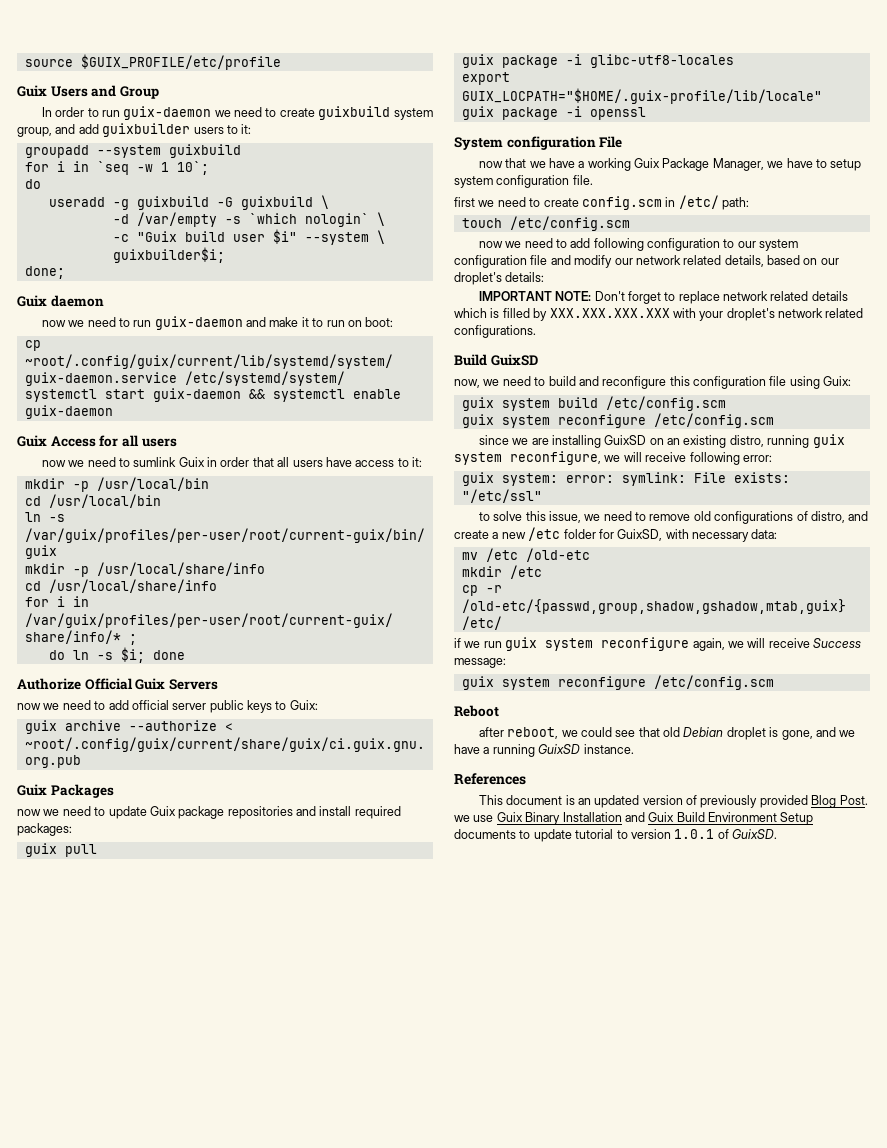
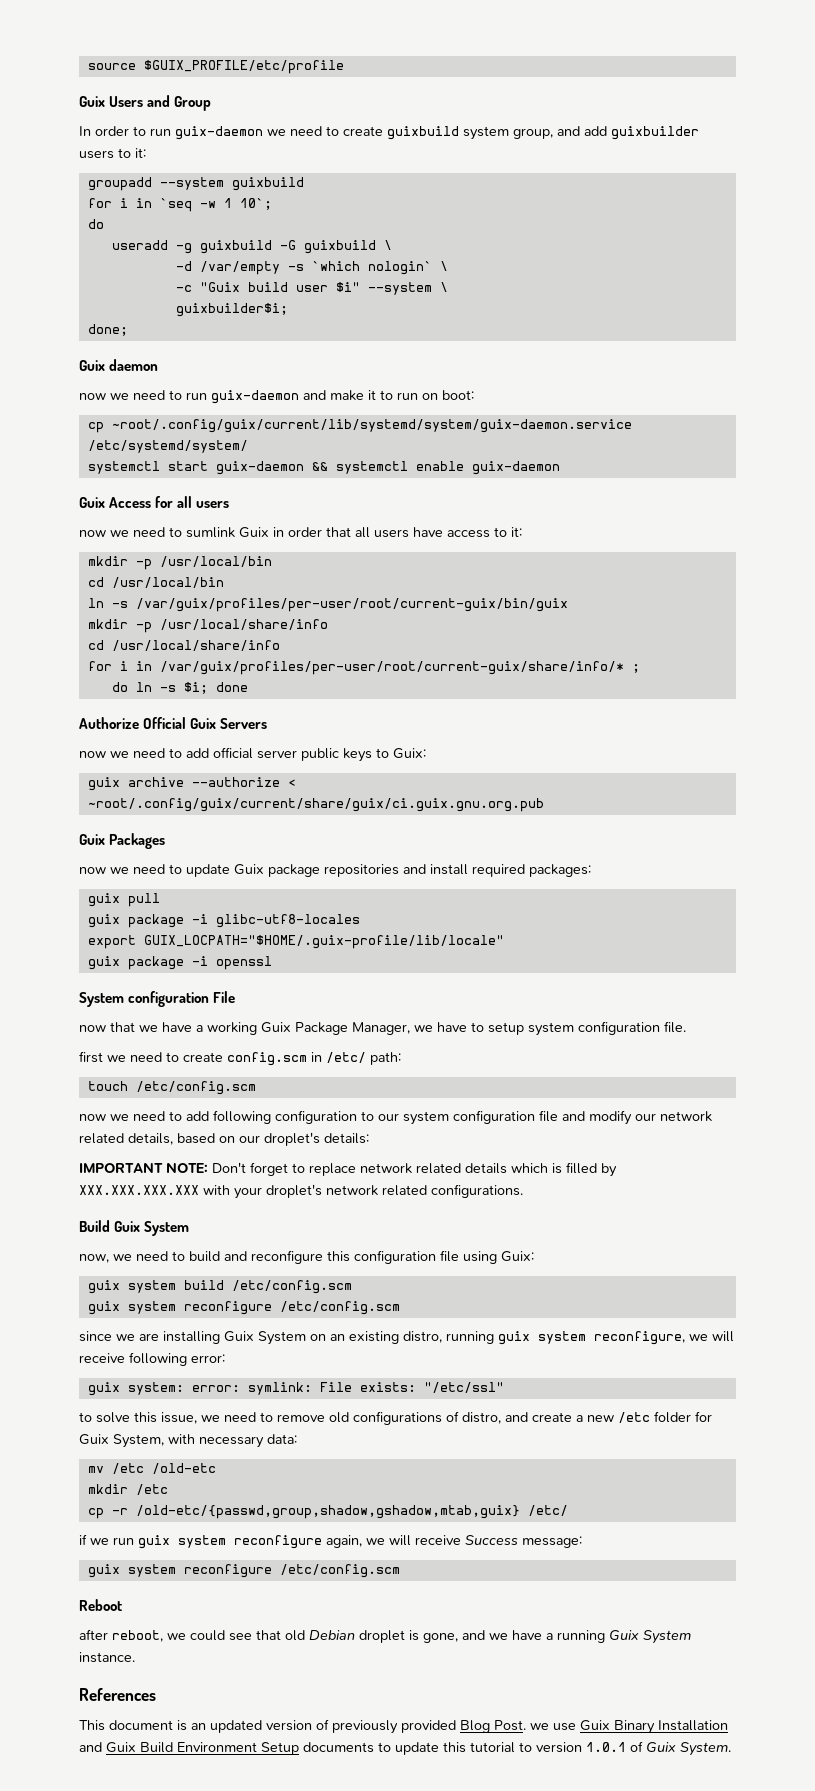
[490,354,538,366] GuixSD -> [114,1221,190,1236] Guix System
[604,435,647,445] GuixSD -> [224,1331,306,1345] Guix System
[617,529,663,541] GuixSD, -> [79,1434,164,1448] Guix System,
[538,744,581,754] GuixSD -> [609,1630,691,1644] Guix System
(572, 835) none -> [443,1742,466,1753] this
[732,829,777,839] GuixSD. -> [646,1742,731,1756] Guix System.

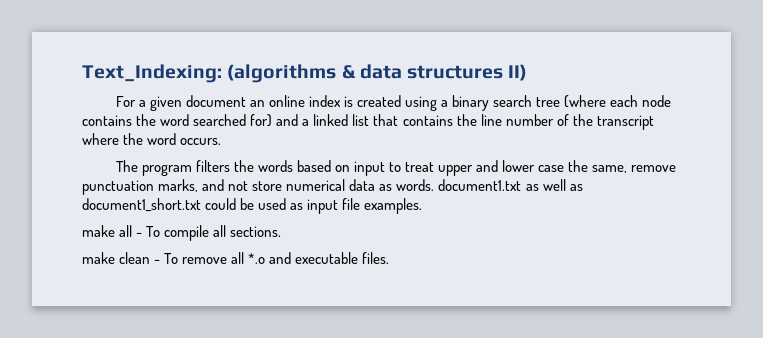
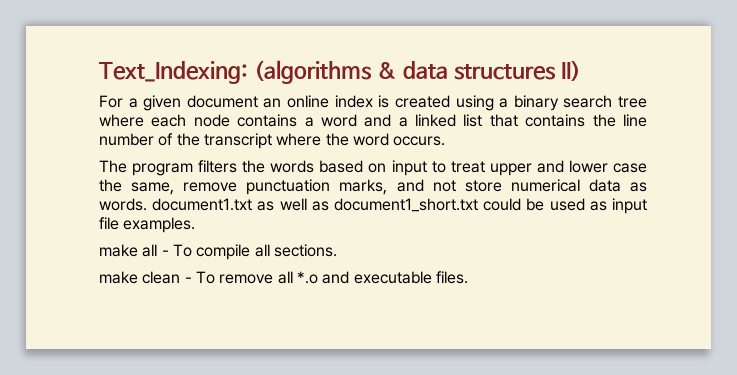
[564,95,607,108] (where -> [99,114,144,127] where
[136,114,273,127] the word searched for) -> [304,114,357,127] a word

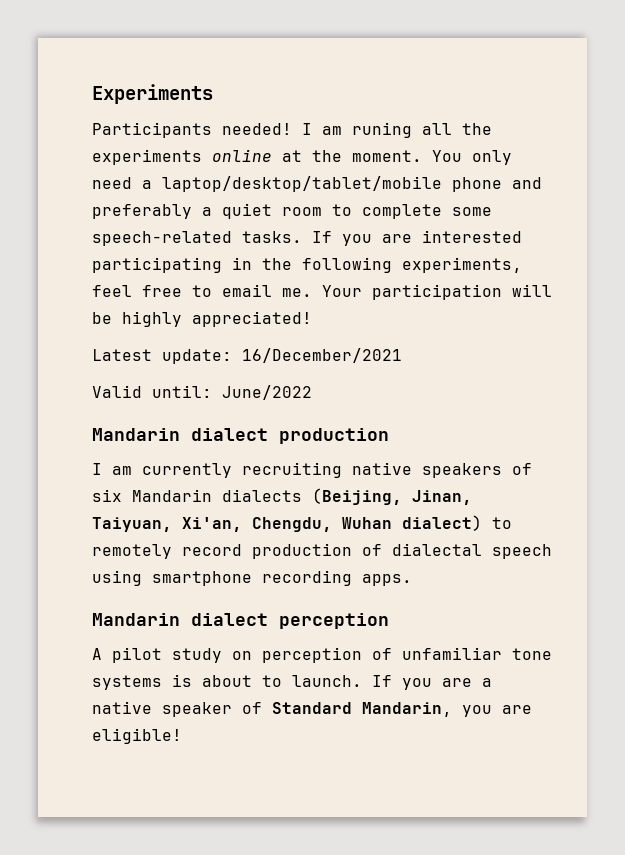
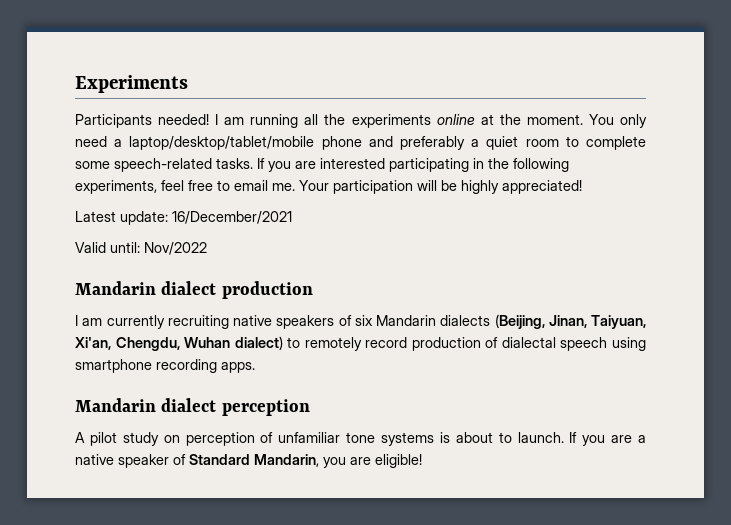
[352,122,412,138] runing -> [250,114,299,128] running
[222,385,312,400] June/2022 -> [144,242,207,255] Nov/2022

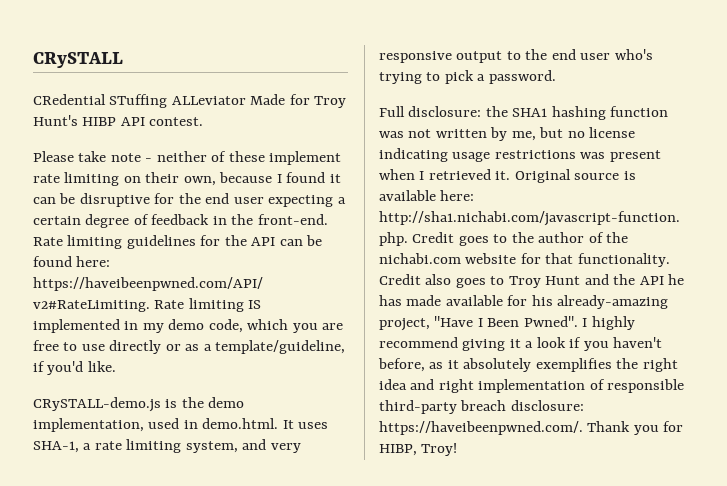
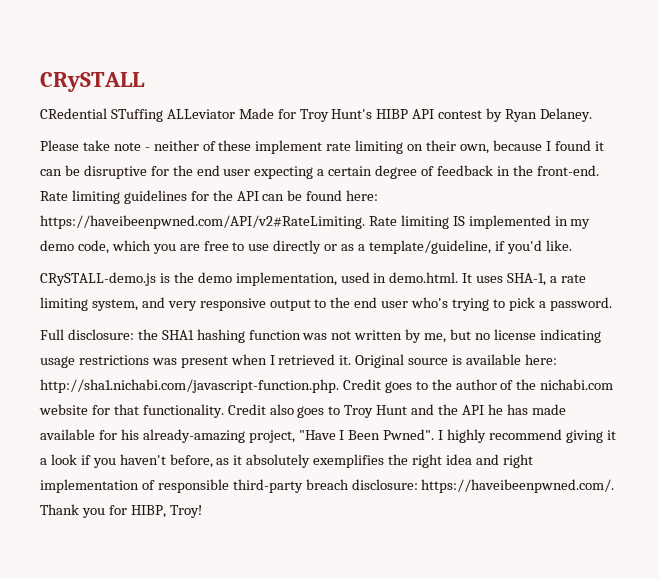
[149,117,204,126] contest. -> [438,108,592,122] contest by Ryan Delaney.

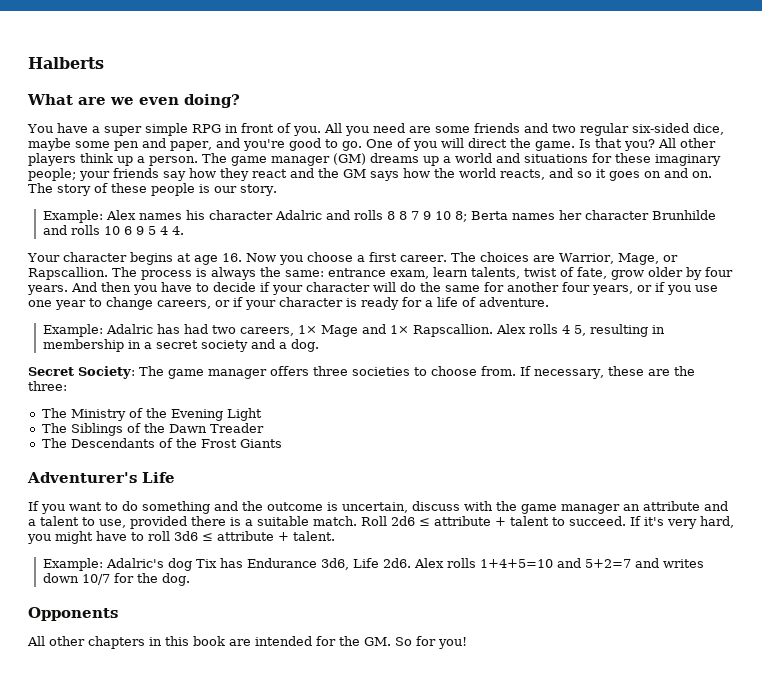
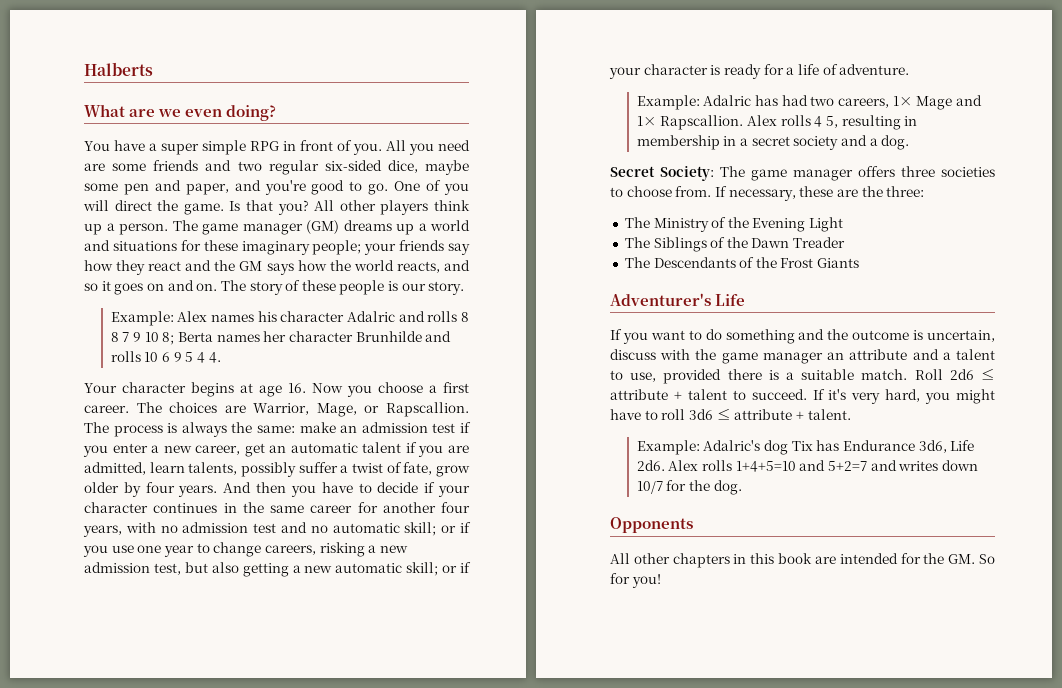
[328,267,520,279] entrance exam, learn talents, -> [299,422,472,433] [83,442,469,457] [84,462,349,477] make an admission test if you enter a new career, get an automatic talent if you are admitted, learn talents, possibly suffer a
[373,282,416,292] will do -> [153,503,237,513] continues in
(480, 288) none -> [310,505,353,513] career
(633, 290) none -> [125,522,437,536] with no admission test and no automatic skill;
(211, 304) none -> [319,542,408,557] [84,562,439,577] risking a new admission test, but also getting a new automatic skill;

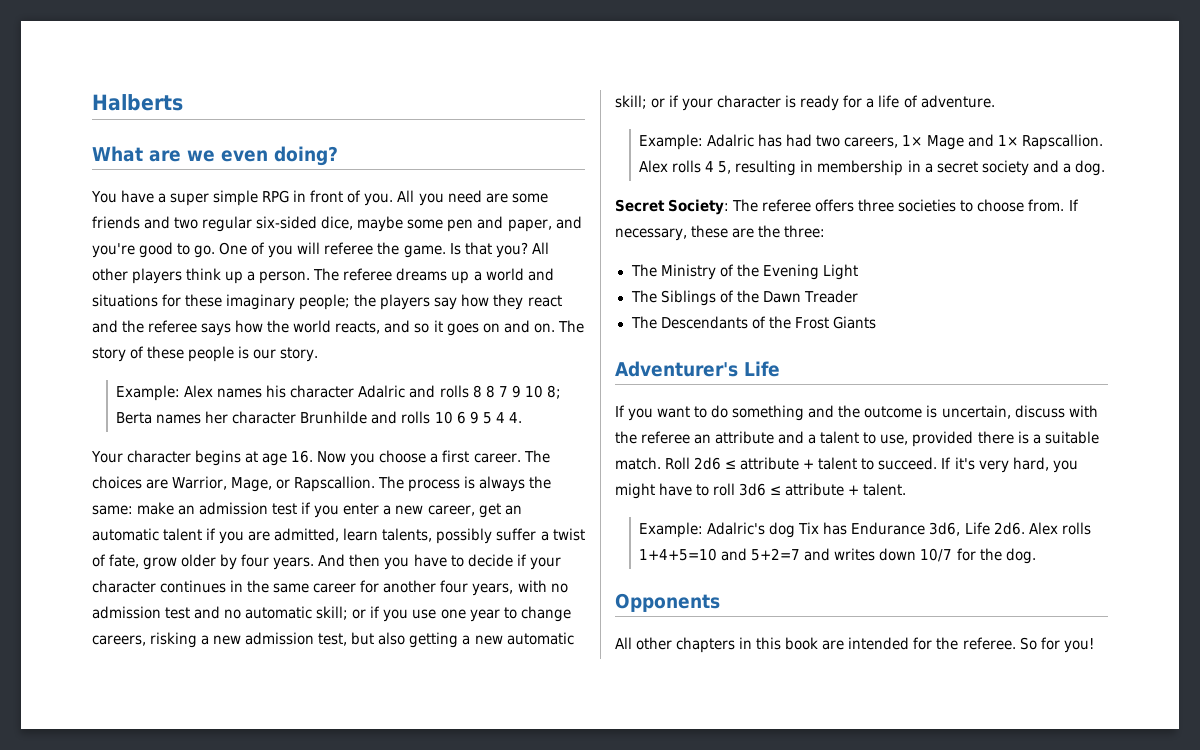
[114,200,152,211] direct -> [324,242,374,255] referee
[202,220,339,235] game manager (GM) -> [343,268,393,281] referee
[364,240,445,255] your friends -> [354,294,431,310] the players
[239,261,263,271] GM -> [148,320,198,333] referee
[751,169,853,181] game manager -> [762,199,812,212] referee
[721,352,823,364] game manager -> [641,431,691,444] referee
[948,554,976,564] GM. -> [962,637,1016,650] referee.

_____

### Work order
Repeat the data word for word, excluding any image.

### Task output
[490,354,538,366] GuixSD -> [114,1221,190,1236] Guix System
[604,435,647,445] GuixSD -> [224,1331,306,1345] Guix System
[617,529,663,541] GuixSD, -> [79,1434,164,1448] Guix System,
[538,744,581,754] GuixSD -> [609,1630,691,1644] Guix System
(572, 835) none -> [443,1742,466,1753] this
[732,829,777,839] GuixSD. -> [646,1742,731,1756] Guix System.

[564,95,607,108] (where -> [99,114,144,127] where
[136,114,273,127] the word searched for) -> [304,114,357,127] a word

[352,122,412,138] runing -> [250,114,299,128] running
[222,385,312,400] June/2022 -> [144,242,207,255] Nov/2022

[149,117,204,126] contest. -> [438,108,592,122] contest by Ryan Delaney.

[328,267,520,279] entrance exam, learn talents, -> [299,422,472,433] [83,442,469,457] [84,462,349,477] make an admission test if you enter a new career, get an automatic talent if you are admitted, learn talents, possibly suffer a
[373,282,416,292] will do -> [153,503,237,513] continues in
(480, 288) none -> [310,505,353,513] career
(633, 290) none -> [125,522,437,536] with no admission test and no automatic skill;
(211, 304) none -> [319,542,408,557] [84,562,439,577] risking a new admission test, but also getting a new automatic skill;

[114,200,152,211] direct -> [324,242,374,255] referee
[202,220,339,235] game manager (GM) -> [343,268,393,281] referee
[364,240,445,255] your friends -> [354,294,431,310] the players
[239,261,263,271] GM -> [148,320,198,333] referee
[751,169,853,181] game manager -> [762,199,812,212] referee
[721,352,823,364] game manager -> [641,431,691,444] referee
[948,554,976,564] GM. -> [962,637,1016,650] referee.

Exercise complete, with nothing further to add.